I am just starting writing the idea down as a proposal and will send
you a draft in the next couple of days. As I don't know much about
dendrochronology, it is bound to be full of mistakes so I'll appreciate
your patience in correcting what I write.

Best regards,


Ed Cook wrote:
> Hi Jonathan,
> I would love to work on this project with you, Keith, and Tim. Let's see
> what we can do to pull it together. It is not without its difficulties, in
> part related to the fact that tree-ring chronologies of different species
> growing under the same regimes of climate, soil, etc. may lead to
> distinctly different neural network models due to different intrinsic
> biological/genetic responses to the same forcings. Maybe this is what we
> are looking for.
> Ed
> >Ed, I've been in touch with Keith Briffa and Tim Osborne at UEA, and
> >they are very interested in this neural network approach (am cc-ing this
> >note to Tim).

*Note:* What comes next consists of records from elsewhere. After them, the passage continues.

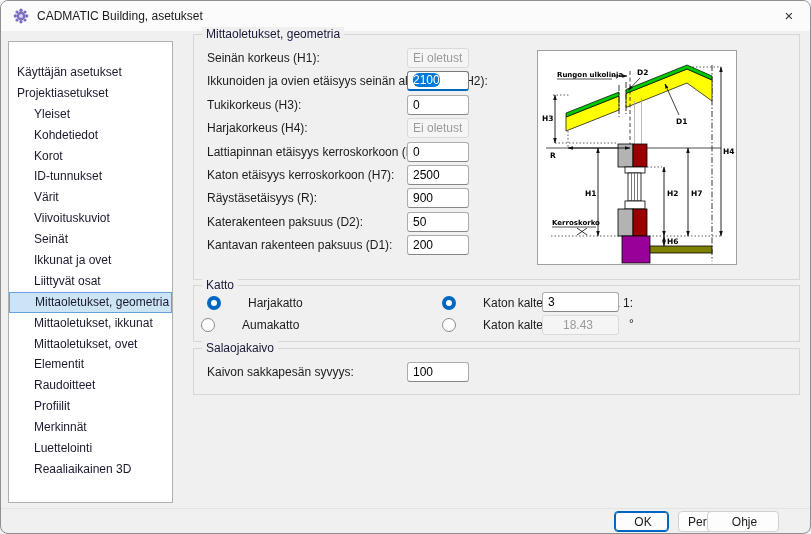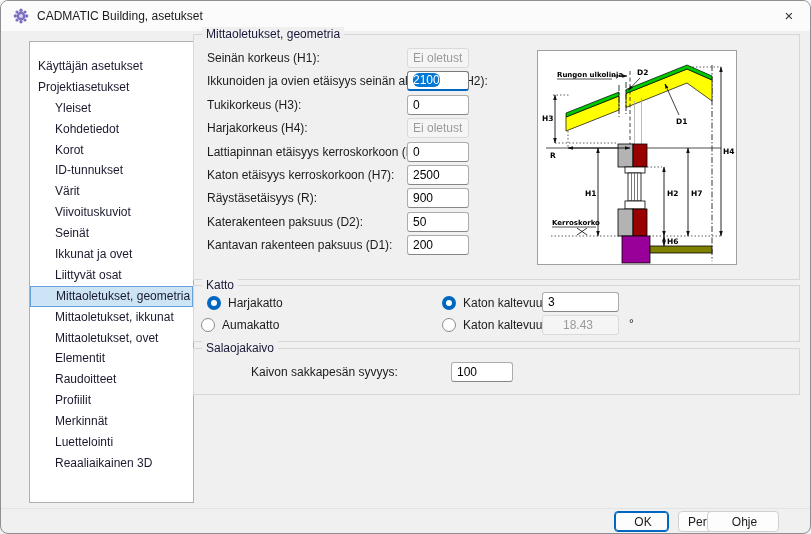"Käyttäjän asetukset" .sidebar { left: 28px -> 7px; padding-top: 14px -> 20px }
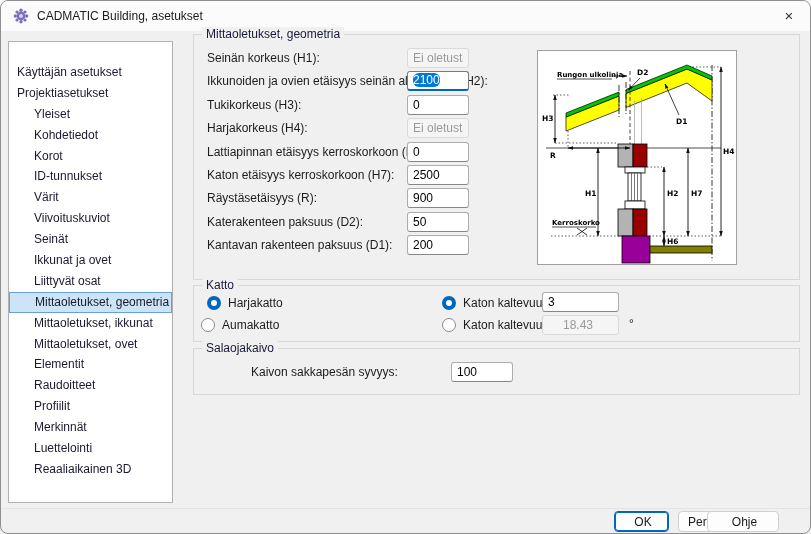"Harjakatto" .radio-row { gap: none -> 20px }
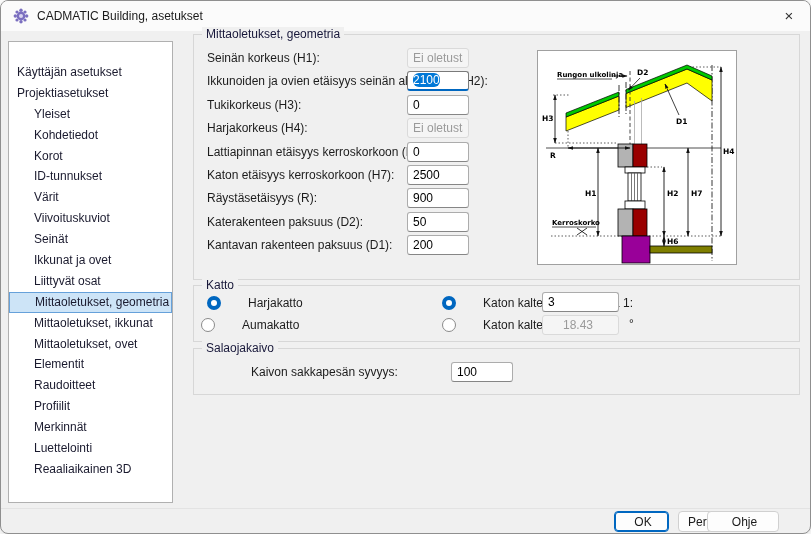"Kaivon sakkapesän syvyys:" div.rows { margin-left: 44px -> none }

I am now thinking that it would be good to have a proposal
> >involving yourself, the UEA people, and us folks at URI to look at tree
> >rings in relation to a range of GIS layers such as soils as well as
> >annual climate etc.. I might also need to bring in someone at PennState
> >who is a real whizz at assembling data layers for GIS. Since the total
> >for the project must not exceed $250,000, we'd all have to be working
> >part time on this (I don't think there is enough to fund anyone full
> >time).
> >
> >The type of model I have in mind, a MANN model, looks for and finds
> >regional clusters of relatively uniform behaviour, and then does a
> >separate neural network analysis for each of the clusters it finds. It
> >would be just ideal for the tree ring data.
> >
> >I don't think computing capacity will be a problem. My colleague YQ Wang
> >(who is the real neural net programmer in this) assures me this is well
> >within the capacity of the computers in the GIS group here. I think we'd
> >need to do separate model runs for the USA, Canada and Europe using
> >whatever environmental GIS layers are available for each area.
> >
> >
> > Jonathan
> >
> >
> >
> >
> >> Artificial neural networks have been used to estimate climate from tree
> >> rings by a few people like Connie Woodhouse and Joel Guiot. This approach
> >> certainly has considerable promise when there are unknown or ill-specified
> >> nonlinearities in the "true" model. As far as I know, no one has tried to
> >> use GIS info to try to develop a regional model of tree ring widths using
> >> neural networks. This is an interesting topic. Whether or not it is too
> >> computationally demanding to do on a large regional scale is hard to say.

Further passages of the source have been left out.